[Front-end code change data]

== == ==

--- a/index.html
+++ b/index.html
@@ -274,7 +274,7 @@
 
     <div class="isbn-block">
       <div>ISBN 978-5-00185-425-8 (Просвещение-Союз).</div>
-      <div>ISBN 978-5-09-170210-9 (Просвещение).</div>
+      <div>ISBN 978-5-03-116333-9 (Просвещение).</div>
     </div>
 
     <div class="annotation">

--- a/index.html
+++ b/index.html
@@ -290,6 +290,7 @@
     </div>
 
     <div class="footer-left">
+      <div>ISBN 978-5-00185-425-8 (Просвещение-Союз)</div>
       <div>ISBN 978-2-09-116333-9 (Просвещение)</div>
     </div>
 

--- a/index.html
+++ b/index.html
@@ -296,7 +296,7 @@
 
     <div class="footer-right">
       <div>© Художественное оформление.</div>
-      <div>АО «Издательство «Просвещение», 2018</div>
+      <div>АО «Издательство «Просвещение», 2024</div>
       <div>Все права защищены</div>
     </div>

== == ==

What to do =>
Output the data above without altering a line.

Exercise solution =>
--- a/index.html
+++ b/index.html
@@ -274,7 +274,7 @@
 
     <div class="isbn-block">
       <div>ISBN 978-5-00185-425-8 (Просвещение-Союз).</div>
-      <div>ISBN 978-5-09-170210-9 (Просвещение).</div>
+      <div>ISBN 978-5-03-116333-9 (Просвещение).</div>
     </div>
 
     <div class="annotation">

--- a/index.html
+++ b/index.html
@@ -290,6 +290,7 @@
     </div>
 
     <div class="footer-left">
+      <div>ISBN 978-5-00185-425-8 (Просвещение-Союз)</div>
       <div>ISBN 978-2-09-116333-9 (Просвещение)</div>
     </div>
 

--- a/index.html
+++ b/index.html
@@ -296,7 +296,7 @@
 
     <div class="footer-right">
       <div>© Художественное оформление.</div>
-      <div>АО «Издательство «Просвещение», 2018</div>
+      <div>АО «Издательство «Просвещение», 2024</div>
       <div>Все права защищены</div>
     </div>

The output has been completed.